Could this also have something to do with the amount of current running through or over him as well? Or is it simply a skin effect?
 
Normally a 10,000 volt (DC or low frequency AC) power source would kill you, anything more than .01 amps. The normal body resistance of a human being is 50,000 ohms. So 10,000 divided by 50,000 is .2 A. So, I am guessing that high frequency AC will create a skin effect so that the current doesn't pass through the heart.
 
Is it that simple to calculate? I thought that the tesla coil put out a set amount of current and such. So if it put out 0.01 amps or something, how could you get 0.2 amps of current through you? I'm not that familiar with electrical problems unfortunently.
 
Ohms Law says V(Voltage)/R(Resistance) = I (Curent).

"The minimum current a human can feel depends on the current type (AC or DC) and frequency. A person can feel at least 1 mA (.001A)(rms) of AC at 60 Hz, while at least 5 mA for DC. The current may, if it is high enough, cause tissue damage or fibrillation which leads to cardiac arrest. 60 mA (.06A) of AC (rms, 60 Hz) or 300–500 mA (.3 A - .5 A) of DC can cause fibrillation. A sustained electric shock from AC at 120 V, 60 Hz is an especially dangerous source of ventricular fibrillation because it usually exceeds the let-go threshold, while not delivering enough initial energy to propel the person away from the source. However, the potential seriousness of the shock depends on paths through the body that the currents take. Death caused by an electric shock is called electrocution."

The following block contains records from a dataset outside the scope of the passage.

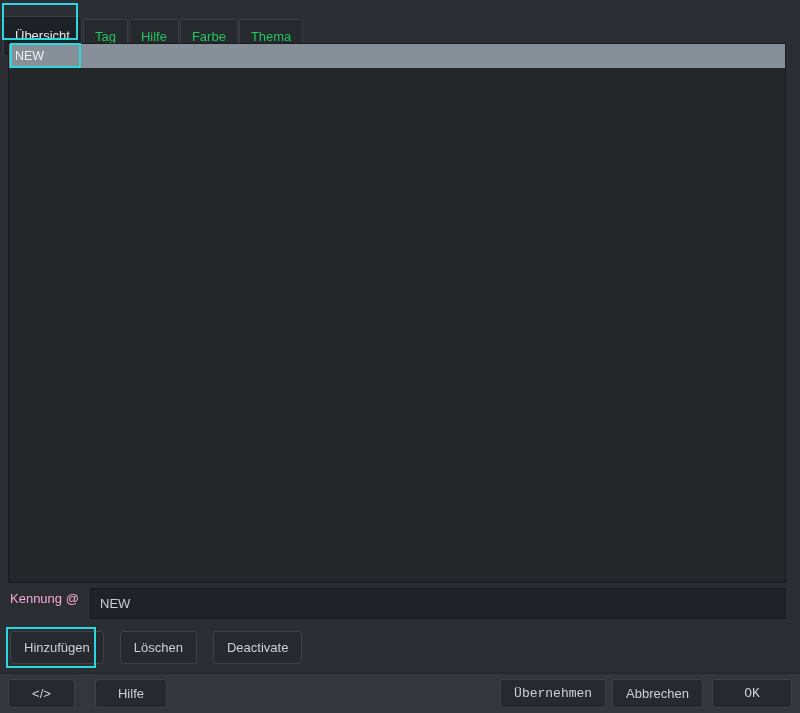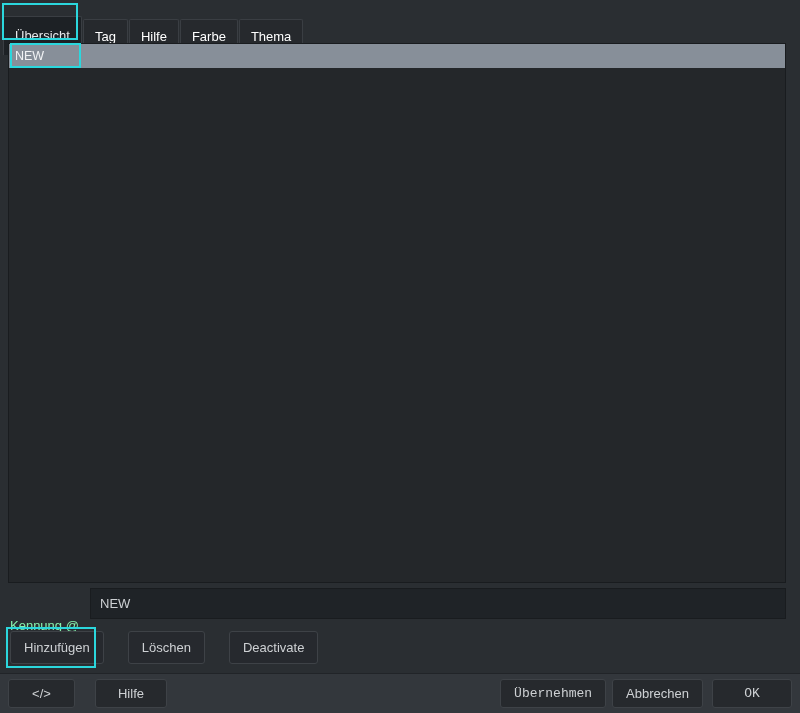--- a/index.html
+++ b/index.html
@@ -28,7 +28,7 @@
     border-bottom:none;
     border-radius:2px 2px 0 0;
     margin-right:1px;
-    color:#ffffff;
+    color:#22c55e;
     cursor:default;
     white-space:nowrap;
   }

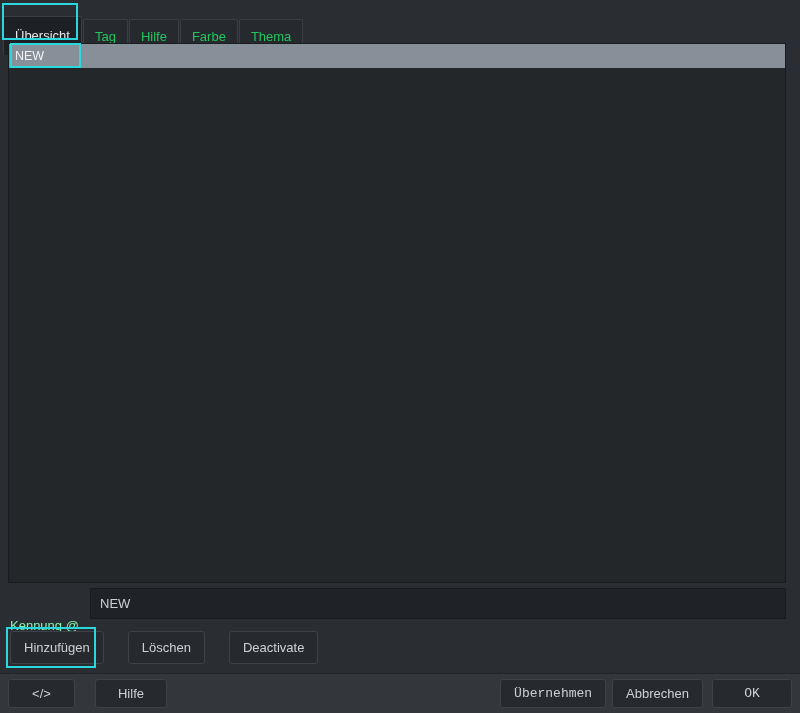--- a/index.html
+++ b/index.html
@@ -57,8 +57,7 @@
   
   .form-label{
     position:absolute;left:10px;top:591px;
-    color:#86efac;
-    margin-top:27px;
+    color:#f9a8d4;
   }
   .form-input{
     position:absolute;left:90px;top:588px;width:696px;height:31px;

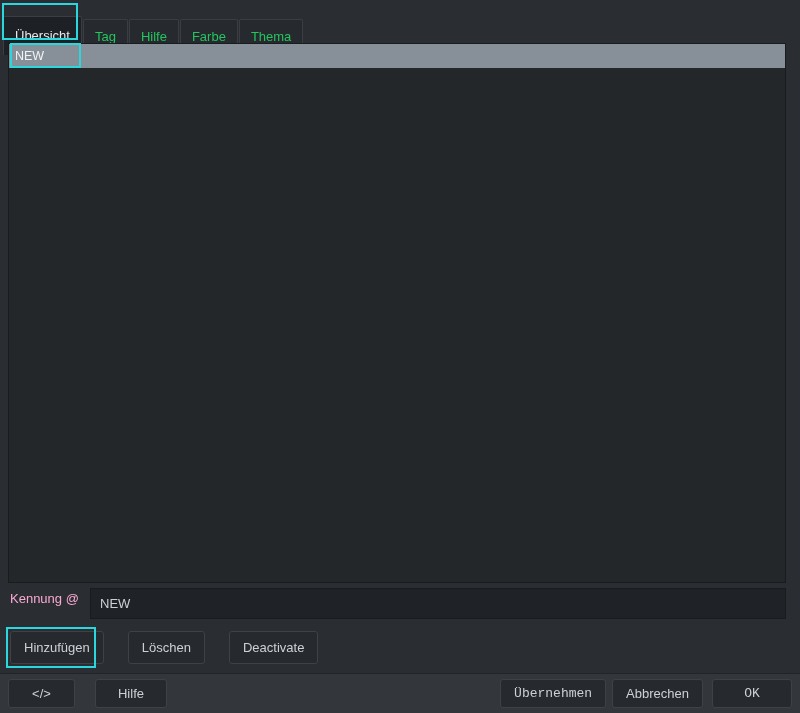--- a/index.html
+++ b/index.html
@@ -82,7 +82,7 @@
   }
   .actions-row{
     position:absolute;left:10px;top:631px;
-    display:flex;gap:24px;
+    display:flex;gap:16px;
   }
   .actions-row .btn{height:33px;}
 

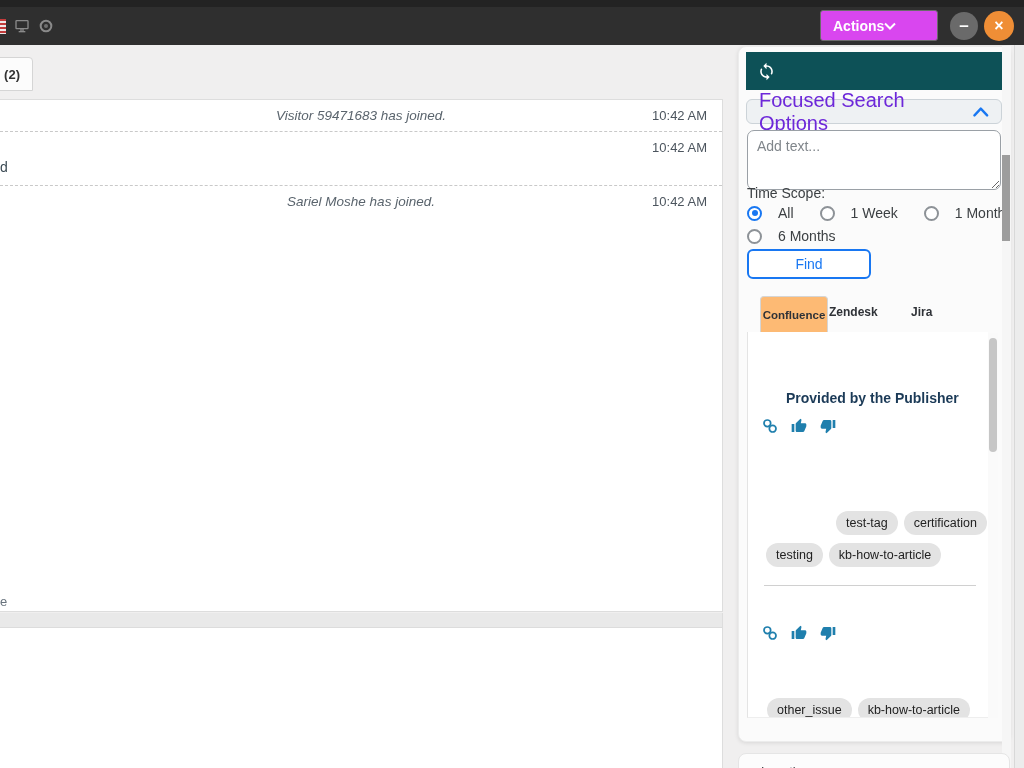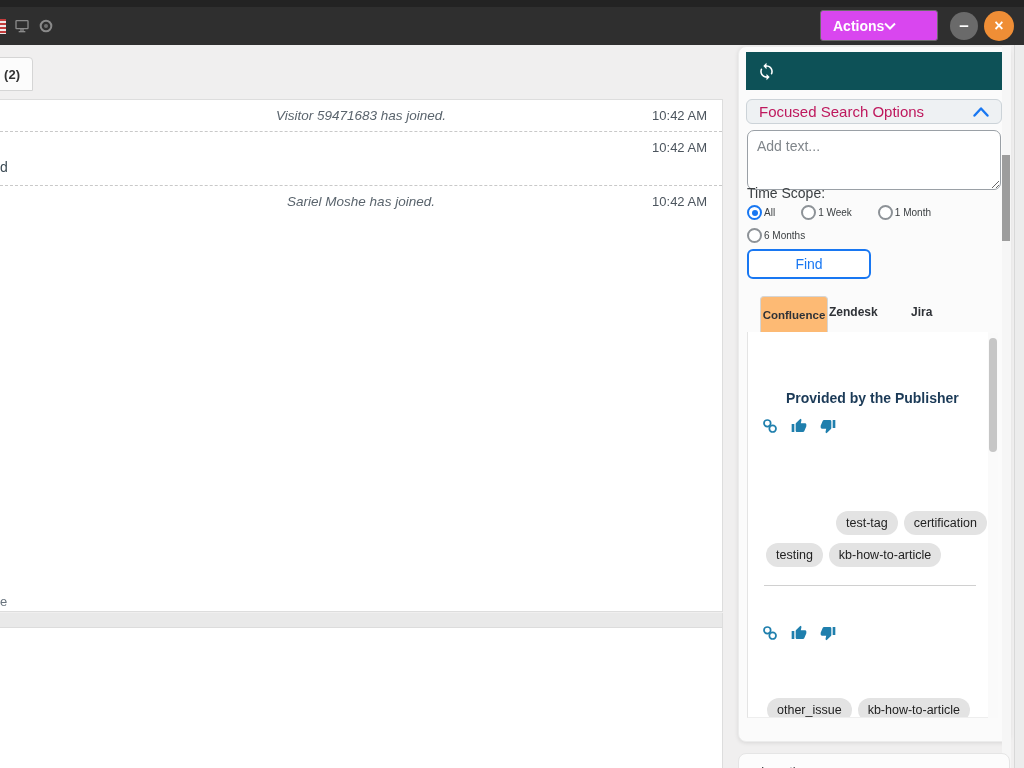--- a/index.html
+++ b/index.html
@@ -54,7 +54,7 @@
   #fso-header { left:746px; top:99px; width:256px; height:25px; background:#eef1f3;
                 border:1px solid #ccd3d8; border-radius:6px; display:flex; align-items:center;
                 justify-content:space-between; padding:0 12px; cursor:pointer; }
-  #fso-header span { color:#be185d; font-size:15px; }
+  #fso-header span { color:#6d28d9; font-size:20px; }
   #search-text { left:747px; top:130px; width:254px; height:60px; border:1px solid #9aa0a6;
                  border-radius:7px; font-family:"Liberation Sans", sans-serif; font-size:14px;
                  padding:7px 9px; color:#333; resize:both; background:#fff; }

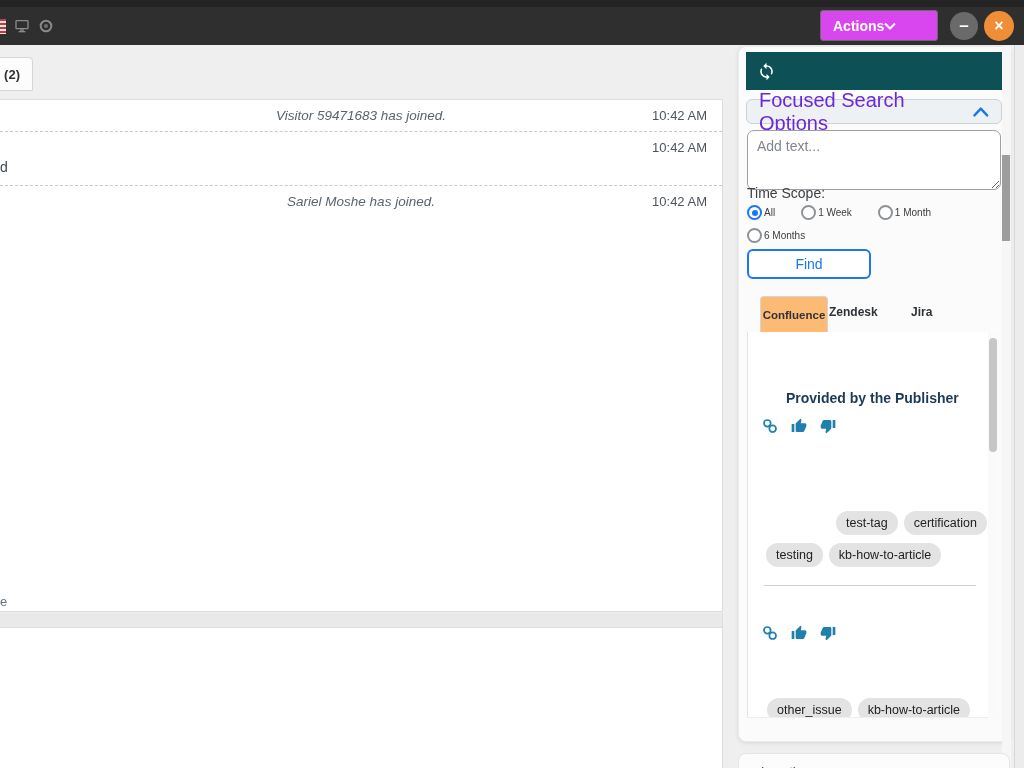--- a/index.html
+++ b/index.html
@@ -62,7 +62,7 @@
   #timescope-label { left:747px; top:185px; font-size:14px; color:#3c4043; }
   .radio-row { display:flex; align-items:center; gap:26px; }
   #radio-row-1 { left:747px; top:205px; } #radio-row-2 { left:747px; top:228px; }
-  .radio-opt { display:flex; align-items:center; gap:2px; font-size:10px; color:#3c4043;
+  .radio-opt { display:flex; align-items:center; gap:16px; font-size:14px; color:#3c4043;
                cursor:pointer; }
   .radio-dot { width:15px; height:15px; border-radius:50%; border:2px solid #8d9297;
                background:#fff; position:relative; flex:0 0 auto; }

I'm not very knowledgeable on electric shock specifically, obviously it depends on a few factors like moisture, current type, frequency, and contact areas. The worst thing you could do is use both hands, seeing as how current flows through the path of least resistance which means right over your chest. The .01A could have been the minimum AC current for that chance of fibrillation, sorry for the confusion.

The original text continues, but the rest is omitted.